Coronet Blue is an American adventure drama series that ran on CBS from May 29 until September 4, 1967.

It starred Frank Converse as Michael Alden, an amnesiac in search of his identity. Brian Bedford co-starred. The show's 13 episodes were filmed in 1965 and were originally intended to be shown during the 1965–66 television season, but CBS put the show on hiatus when they reversed an earlier decision to cancel the drama Slattery's People.  The network had plans to show Coronet Blue the following year, and CBS head of programming Michael Dann said that, "there still is enormous enthusiasm" for it, but it would take another full year before the network aired it as a summer replacement. It proved moderately popular and developed a cult following. According to Converse, CBS wanted to renew it but by then Converse had signed to do another series for ABC,  N.Y.P.D., which premiered the day after the last airing of Coronet Blue. Due to a number of pre-emptions, only 11 of the 13 episodes were shown during the initial run.
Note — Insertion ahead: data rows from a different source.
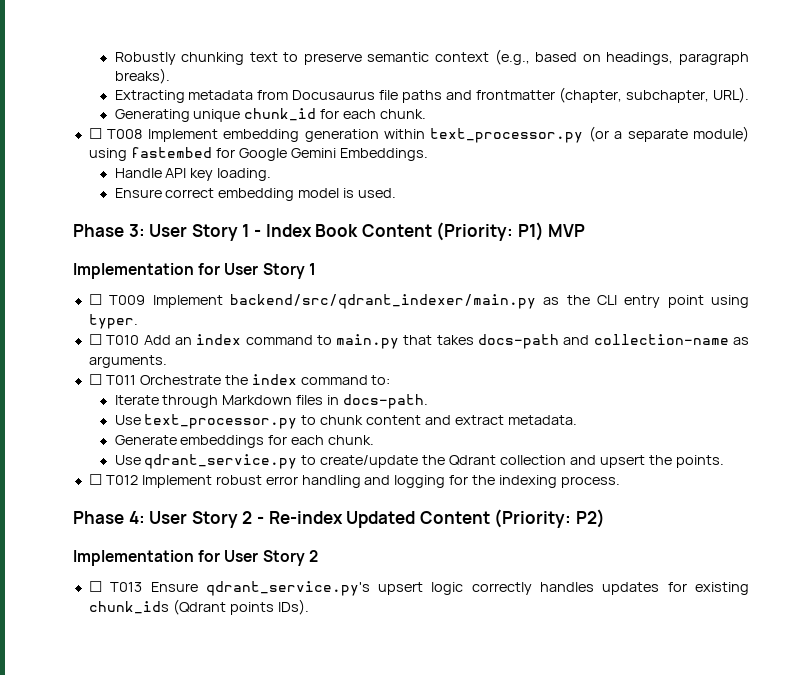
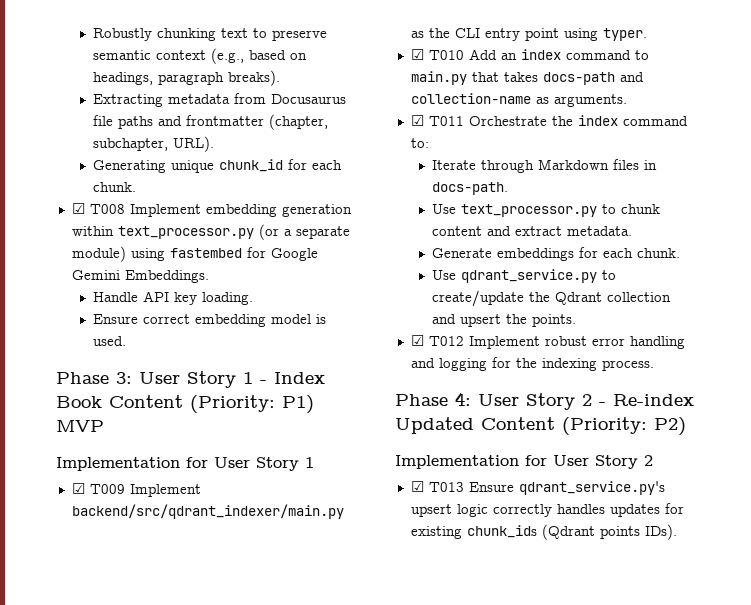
- ☐ T008 Implement embedding generation within text_processor.py (or a separate module) using fastembed for Google Gemini Embeddings.
+ ☑ T008 Implement embedding generation within text_processor.py (or a separate module) using fastembed for Google Gemini Embeddings.
- ☐ T009 Implement backend/src/qdrant_indexer/main.py as the CLI entry point using typer.
+ ☑ T009 Implement backend/src/qdrant_indexer/main.py as the CLI entry point using typer.
- ☐ T010 Add an index command to main.py that takes docs-path and collection-name as arguments.
+ ☑ T010 Add an index command to main.py that takes docs-path and collection-name as arguments.
- ☐ T011 Orchestrate the index command to:
+ ☑ T011 Orchestrate the index command to:
- ☐ T012 Implement robust error handling and logging for the indexing process.
+ ☑ T012 Implement robust error handling and logging for the indexing process.
- ☐ T013 Ensure qdrant_service.py's upsert logic correctly handles updates for existing chunk_ids (Qdrant points IDs).
+ ☑ T013 Ensure qdrant_service.py's upsert logic correctly handles updates for existing chunk_ids (Qdrant points IDs).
The theme song was performed by rhythm and blues singer Lenny Welch.

Plot details
In an introductory sequence in the first episode, Frank Converse's character is aboard a passenger ship docked in New York, and is briefly addressed as "Gigot".  Lured to a secluded spot on deck, he is told by a woman and two men that they know what he is up to, and that he has -- somehow -- betrayed them.  They drug him, strip him of all ID, and dump him in the river.  Sometime later, he manages to pull himself ashore, and the only words he says are "Coronet Blue".  He has no idea of his name, and there are no clues to his identity, as there is no record of anyone with his fingerprints.
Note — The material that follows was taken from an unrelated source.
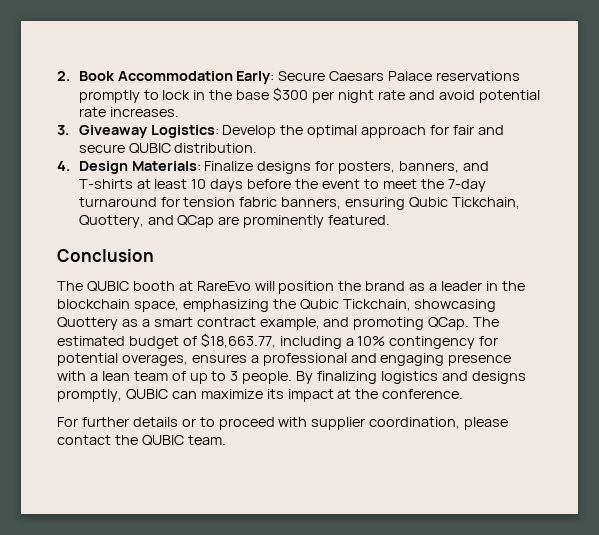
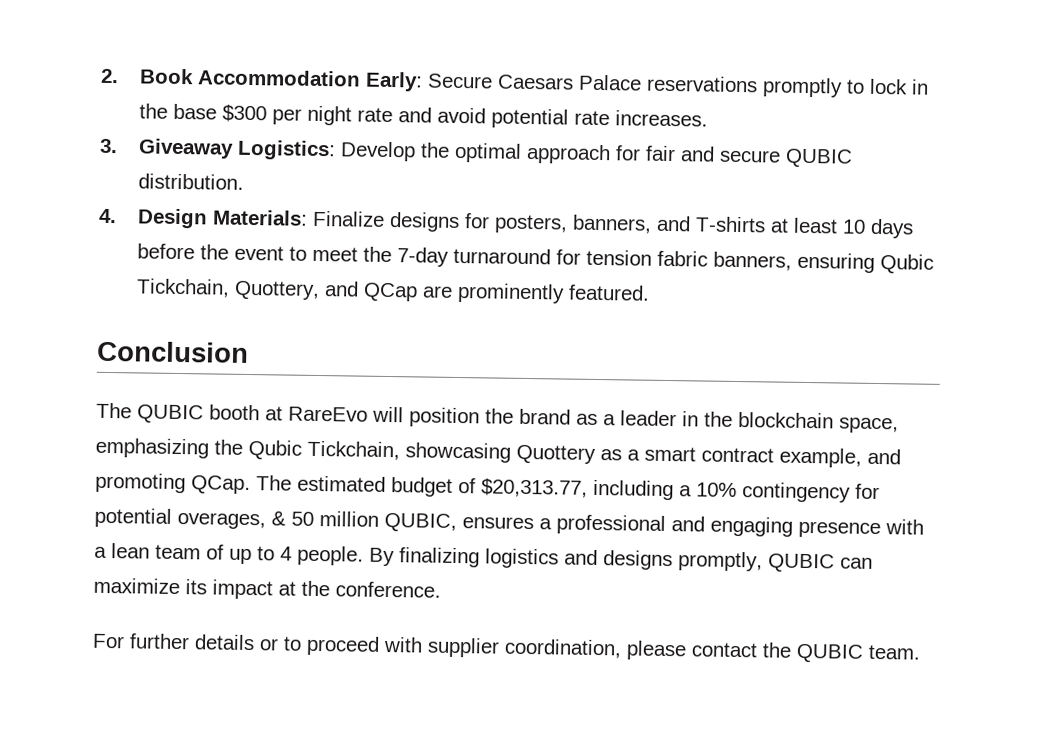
- The estimated budget of $18,663.77, including a 10% contingency for potential overages, ensures a professional and engaging presence with a lean team of up to 3 people.
+ The estimated budget of $20,313.77, including a 10% contingency for potential overages, & 50 million QUBIC, ensures a professional and engaging presence with a lean team of up to 4 people.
Suffering from amnesia, possibly due to the effects of the drug, the mysterious near-drowning victim adopts the name "Michael Alden," a combination of the name of his doctor and the name of the hospital where he was taken to recover.  After checking out of the hospital against medical advice, Alden tries to unravel the mystery using the only clue he has -- by checking out any business or enterprise that is named "Blue Coronet", "Blue Crown", or any other similar name he can think of.  But he soon discovers that there's a more pressing issue ... he has been targeted for assassination by the same mysterious group of killers that dumped him in the river.  Over the remaining episodes "Michael Alden" attempts to discover his identity and the identities of his assailants, who are referred to in one episode as "Greybeards."  Along the way, he discovers that he speaks fluent Spanish and French, but has no idea how or why he learned these languages. He also discovers that he can play the piano and has some martial arts skill. 

During his travels Alden befriends Max Spier (Joe Silver), owner of "The Seeing I", a restaurant where Alden sometimes works washing dishes on a occasional basis.  Alden also meets and makes a friend in Brother Anthony (Brian Bedford), a monk.  Both are recurring characters, and are not seen in every episode.  The Greybeards are even more rarely glimpsed, but the credits identify two recurring Greybeards (seen only fairly fleetingly in two episodes) as Vincent (Robert Burr) and Margaret (Bernice Massi).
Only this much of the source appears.